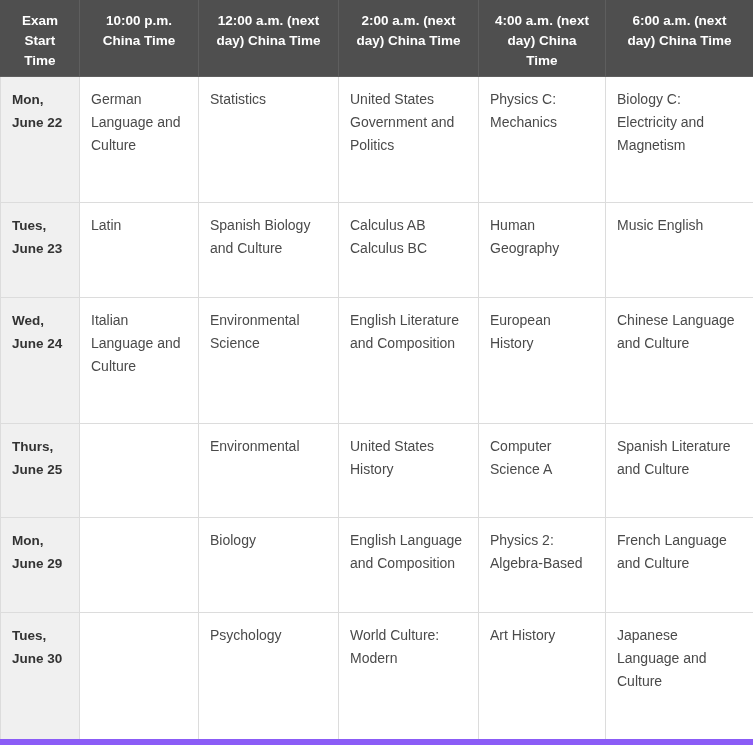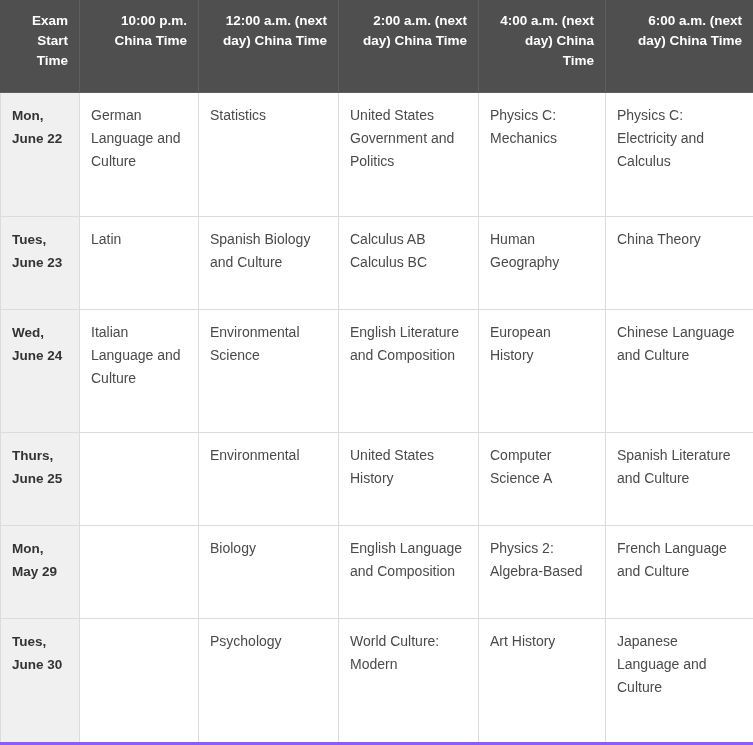--- a/index.html
+++ b/index.html
@@ -26,26 +26,26 @@
   table.schedule col.c3 { width: 140px; }
   table.schedule col.c4 { width: 127px; }
   table.schedule col.c5 { width: 148px; }
 
   thead th {
     background: #4f4f4f;
     color: #ffffff;
     font-size: 13.5px;
     font-weight: bold;
     line-height: 20px;
-    text-align: right;
+    text-align: center;
     vertical-align: top;
     padding: 10px 11px 2px 11px;
     border: 1px solid #5e5e5e;
     border-top: 1px solid #4f4f4f;
-    height: 92px;
+    height: 76px;
     box-sizing: border-box;
   }
   thead th.head-first {
     border-left: 1px solid #4f4f4f;
   }
   thead th.head-last {
     border-right: 1px solid #4f4f4f;
   }
 
   tbody td {
@@ -61,21 +61,21 @@
     background: #f0f0f0;
     color: #333333;
     font-weight: bold;
     font-size: 13.5px;
     line-height: 23px;
     border-left: 1px solid #dcdcdc;
     margin-top: 20px;
   }
   tbody td.empty { }
   tbody tr:last-child td {
-    border-bottom: 3px solid #8b5cf6;
+    border-bottom: 6px solid #8b5cf6;
   }
   .cell-line { display: block; }
 </style>
 </head>
 <body>
 
 <table class="schedule">
   <colgroup>
     <col class="c0">
       <col class="c1">
@@ -94,51 +94,51 @@
       <th class="head-last">6:00 a.m. (next day) China Time</th>
     </tr>
   </thead>
   <tbody>
     <tr>
       <td class="daycell">Mon, June 22</td>
       <td>German Language and Culture</td>
       <td>Statistics</td>
       <td>United States Government and Politics</td>
       <td>Physics C: Mechanics</td>
-      <td>Physics C: Electricity and Calculus</td>
+      <td>Biology C: Electricity and Magnetism</td>
     </tr>
     <tr>
       <td class="daycell">Tues, June 23</td>
       <td>Latin</td>
       <td>Spanish Biology and Culture</td>
       <td>
           <span class="cell-line">Calculus AB</span>
           <span class="cell-line">Calculus BC</span>
         </td>
       <td>Human Geography</td>
-      <td>China Theory</td>
+      <td>Music English</td>
     </tr>
     <tr>
       <td class="daycell">Wed, June 24</td>
       <td>Italian Language and Culture</td>
       <td>Environmental Science</td>
       <td>English Literature and Composition</td>
       <td>European History</td>
       <td>Chinese Language and Culture</td>
     </tr>
     <tr>
       <td class="daycell">Thurs, June 25</td>
       <td class="empty"></td>
       <td>Environmental</td>
       <td>United States History</td>
       <td>Computer Science A</td>
       <td>Spanish Literature and Culture</td>
     </tr>
     <tr>
-      <td class="daycell">Mon, May 29</td>
+      <td class="daycell">Mon, June 29</td>
       <td class="empty"></td>
       <td>Biology</td>
       <td>English Language and Composition</td>
       <td>Physics 2: Algebra-Based</td>
       <td>French Language and Culture</td>
     </tr>
     <tr>
       <td class="daycell">Tues, June 30</td>
       <td class="empty"></td>
       <td>Psychology</td>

■ Description of the task
Retype, exactly and only, the lines running from the one with "<td>Spanish Literature and" through the final line of the listing above.

■ Solved problem
       <td>Spanish Literature and Culture</td>
     </tr>
     <tr>
-      <td class="daycell">Mon, May 29</td>
+      <td class="daycell">Mon, June 29</td>
       <td class="empty"></td>
       <td>Biology</td>
       <td>English Language and Composition</td>
       <td>Physics 2: Algebra-Based</td>
       <td>French Language and Culture</td>
     </tr>
     <tr>
       <td class="daycell">Tues, June 30</td>
       <td class="empty"></td>
       <td>Psychology</td>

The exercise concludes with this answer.